Film festivals often showcase relatable stories from unique perspectives or distinct subjectivities. That’s certainly true of several titles above, but there’s also Sinkhole, a South Korean blockbuster that resembles disaster movies like Daylight (1996) and Dante’s Peak (1997). For some Western viewers, the international release may seem different, but really it’s just familiar popcorn-munching fun. It’s about an apartment complex that drops into a—you guessed it—sinkhole, leaving several inhabitants stranded and trying to survive. Meanwhile, a rescue team on the surface tries to find a solution. Hugely popular in South Korea, the film’s director Kim Ji-hoon balances slapstick comedy, summer movie VFX, and some affecting character notes. Fortunately, Sinkhole doesn’t rush into the action and takes plenty of time building characters, so when the ground drops out from beneath them, an unmissable humanity and commentary about economic disparity emerge. If the format feels about 25 years too late, it’s nonetheless a worthy entertainment that, similar to Parasite (2019) or Netflix’s Squid Game (2021), critiques how people remain stuck in a capitalistic rat race.
I can’t think of a better way to end than on a road movie—a genre that festival audiences historically favor, as evidenced by everything from Paris, Texas (1984) to Little Miss Sunshine (2006).

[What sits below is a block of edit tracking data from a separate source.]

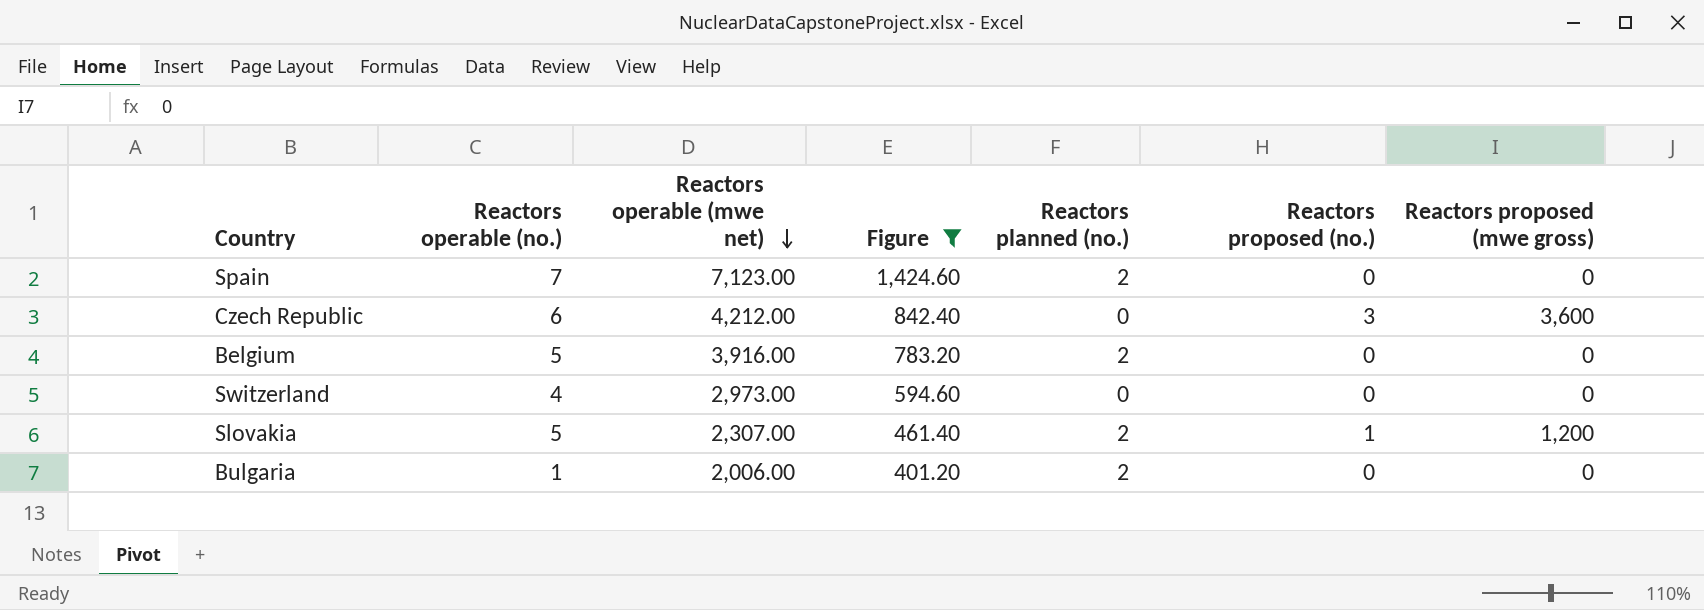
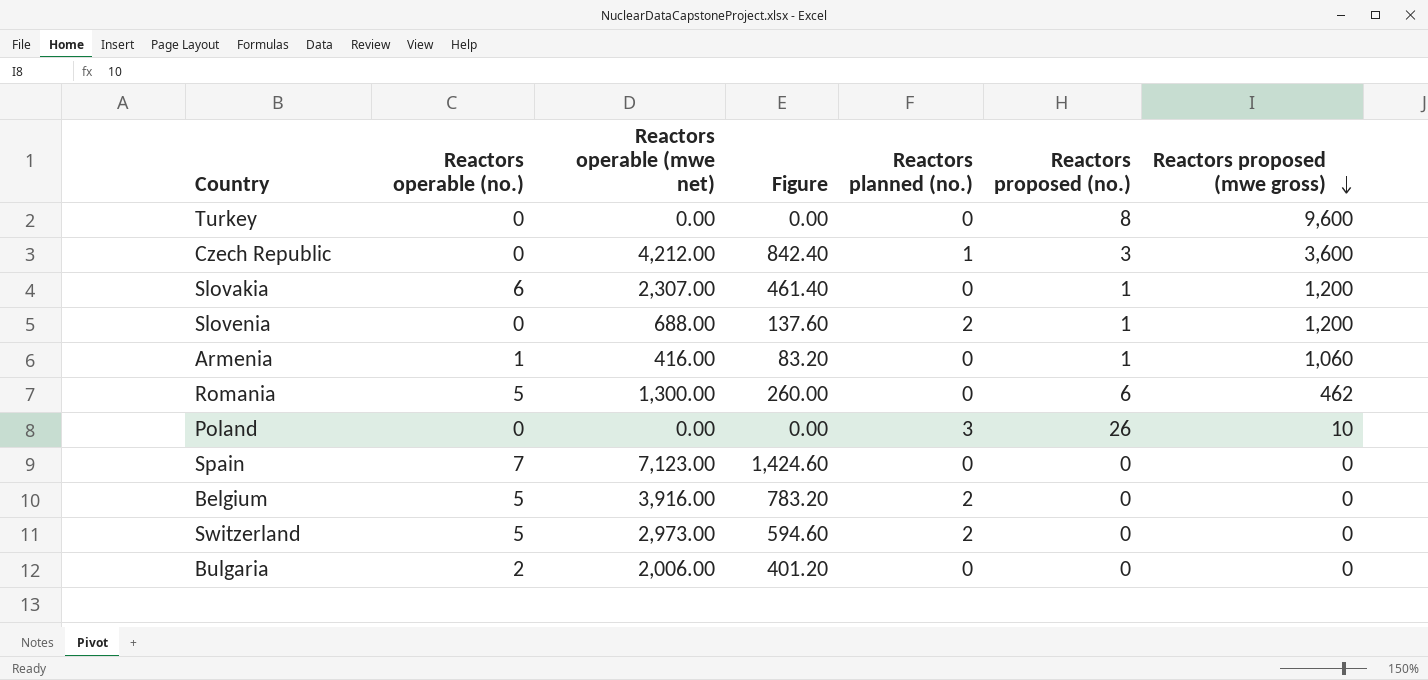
filter: Figure >= 401.20 -> none
row order: Reactors operable (mwe net) descending -> Reactors proposed (mwe gross) descending
Czech Republic | Reactors operable (no.): 6 -> 0
Czech Republic | Reactors planned (no.): 0 -> 1
Slovakia | Reactors operable (no.): 5 -> 6
Slovakia | Reactors planned (no.): 2 -> 0
Spain | Reactors planned (no.): 2 -> 0
Switzerland | Reactors operable (no.): 4 -> 5
Switzerland | Reactors planned (no.): 0 -> 2
Bulgaria | Reactors operable (no.): 1 -> 2
Bulgaria | Reactors planned (no.): 2 -> 0

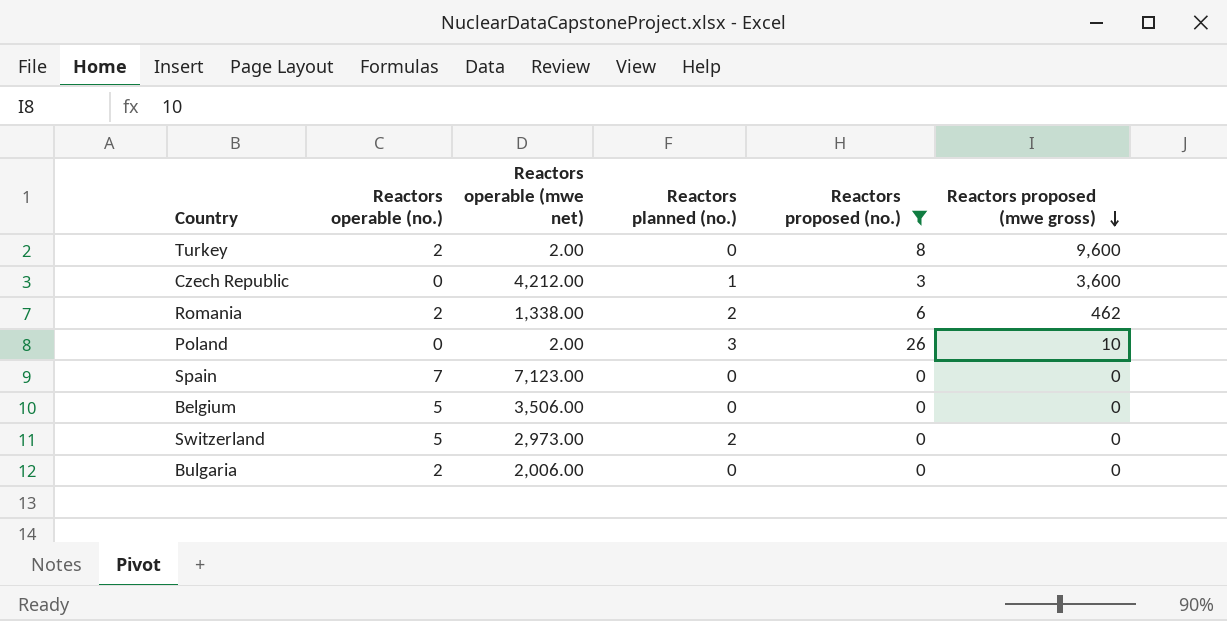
filter: none -> Reactors proposed (no.) != 1
column Figure | formula: [Reactors operable (mwe net)] * 0.2 -> none
Turkey | Reactors operable (no.): 0 -> 2
Turkey | Reactors operable (mwe net): 0.00 -> 2.00
Romania | Reactors operable (no.): 5 -> 2
Romania | Reactors operable (mwe net): 1,300.00 -> 1,338.00
Romania | Reactors planned (no.): 0 -> 2
Poland | Reactors operable (mwe net): 0.00 -> 2.00
Belgium | Reactors operable (mwe net): 3,916.00 -> 3,506.00
Belgium | Reactors planned (no.): 2 -> 0

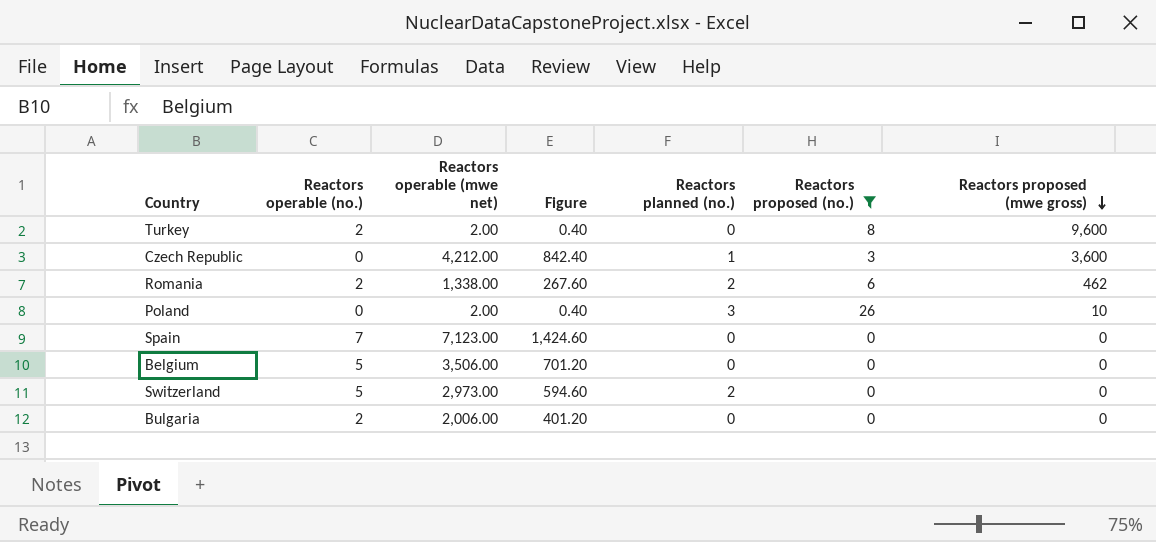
column Figure | formula: none -> [Reactors operable (mwe net)] * 0.2

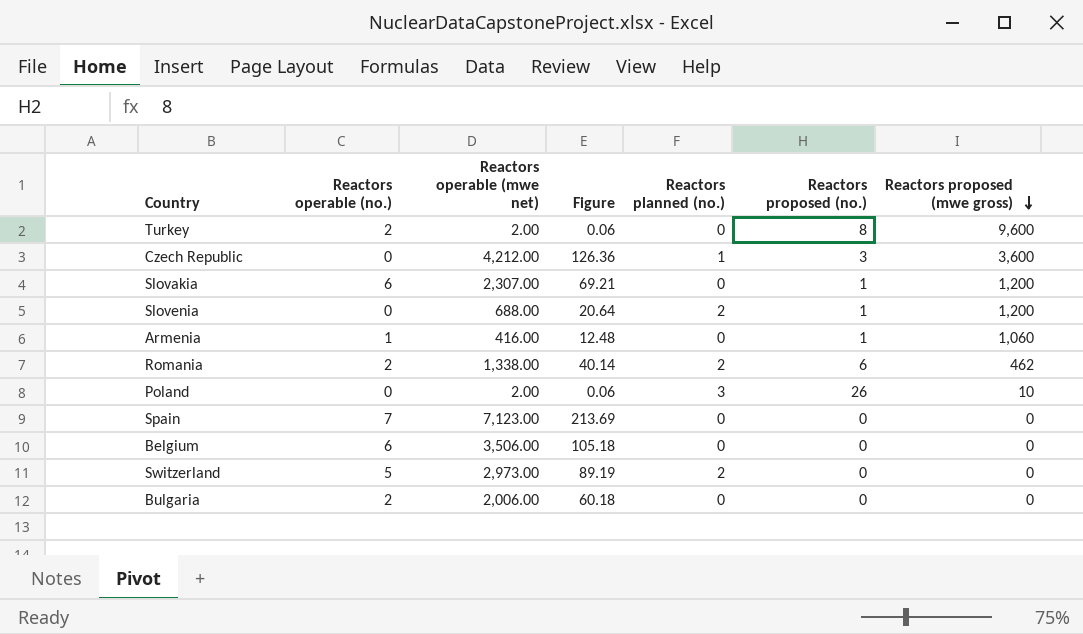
filter: Reactors proposed (no.) != 1 -> none
column Figure | formula: [Reactors operable (mwe net)] * 0.2 -> [Reactors operable (mwe net)] * 0.03
Belgium | Reactors operable (no.): 5 -> 6

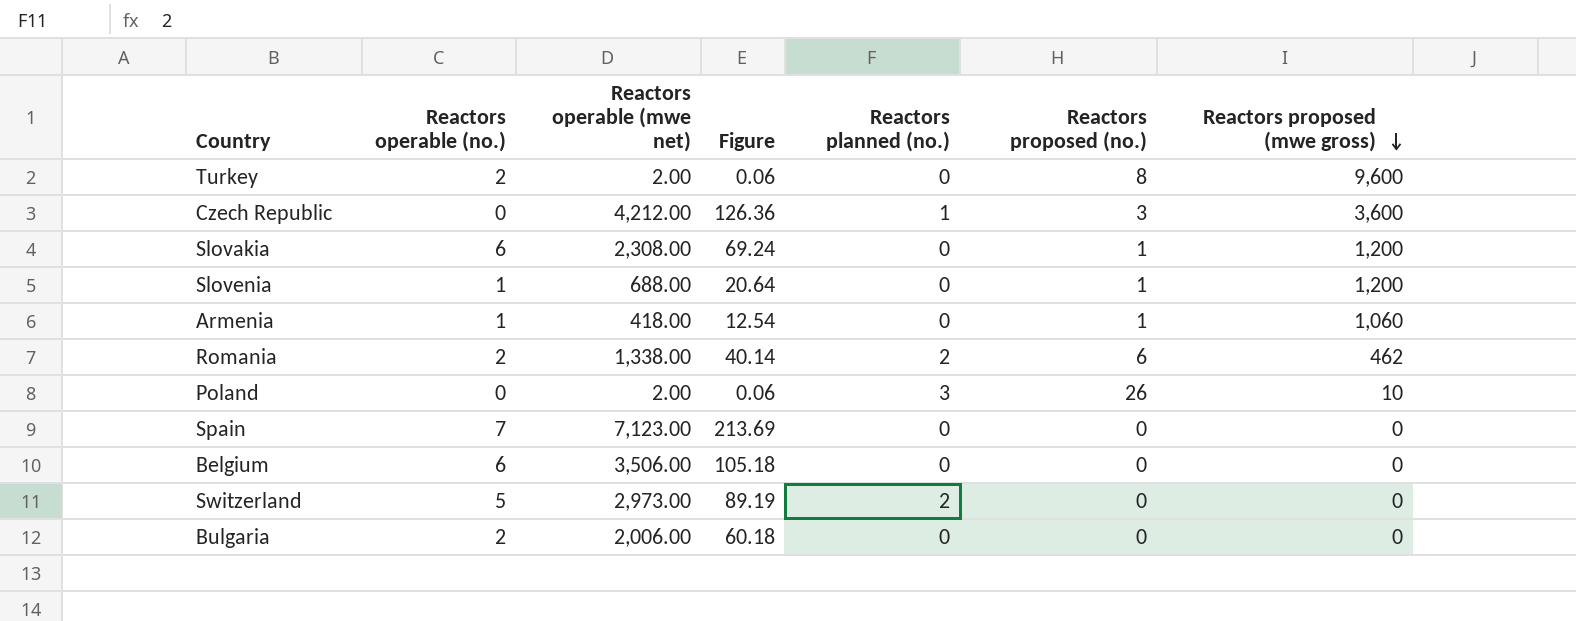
Slovakia | Reactors operable (mwe net): 2,307.00 -> 2,308.00
Slovakia | Figure: 69.21 -> 69.24
Slovenia | Reactors operable (no.): 0 -> 1
Slovenia | Reactors planned (no.): 2 -> 0
Armenia | Reactors operable (mwe net): 416.00 -> 418.00
Armenia | Figure: 12.48 -> 12.54

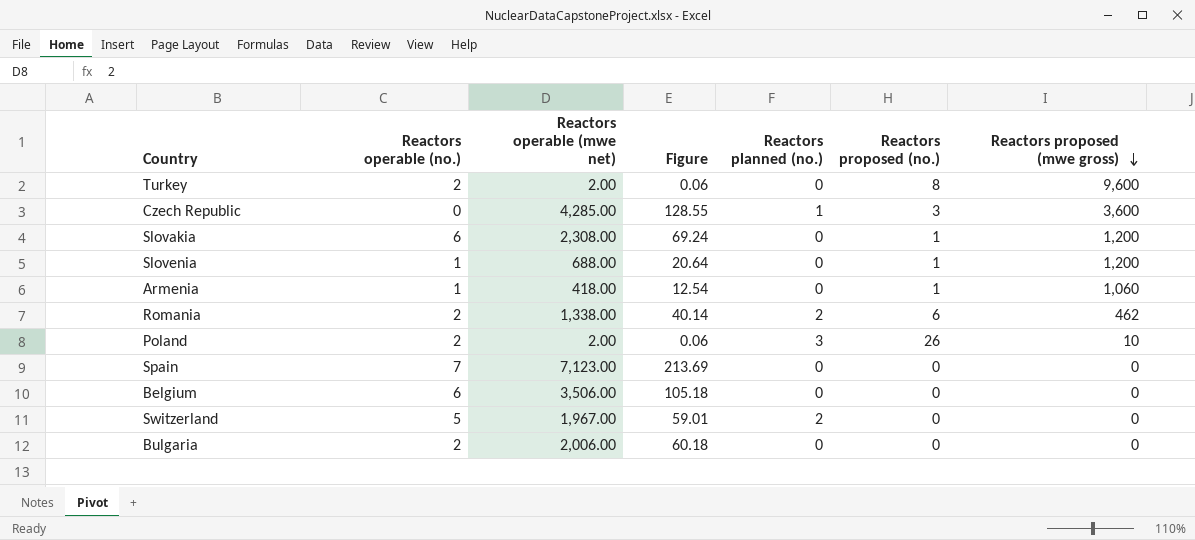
Czech Republic | Reactors operable (mwe net): 4,212.00 -> 4,285.00
Czech Republic | Figure: 126.36 -> 128.55
Poland | Reactors operable (no.): 0 -> 2
Switzerland | Reactors operable (mwe net): 2,973.00 -> 1,967.00
Switzerland | Figure: 89.19 -> 59.01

Indeed, one of MSPIFF’s best offerings was Hit the Road from Iranian writer-director Panah Panahi. Embracing a road movie template—complete with ups, downs, and life lessons learned—Panahi spends much of the film inside a family’s SUV, exploring their idiosyncratic behavior and looming future. The broken-legged father (Hasan Majuni) sits in the backseat with the sick family dog and rambunctious younger son (Rayan Sarlak, unbelievably cute and hilariously chaotic). The eldest son (Amin Simiar) and mother (Pantea Panahiha) in front take turns driving. Like the unnamed characters, there’s an unspecified conflict that has required them to smuggle the older son out of the country, giving every moment of levity an unspoken layer of fatalism. Panahi shoots the film in long takes, investigating and immersing the viewer in the family’s shifting dynamics: lively car-ride karaoke, uncertainty about the future, and the blithe freedom of youth contrasted by the responsibilities of adulthood. Although dog lovers will be left devastated, the film manages a deeply affecting balance of charm and weight, anchored by the terrific cast headed by the soulful Panahiha and Sarlak’s tireless energy. It’s one of the festival’s best offerings.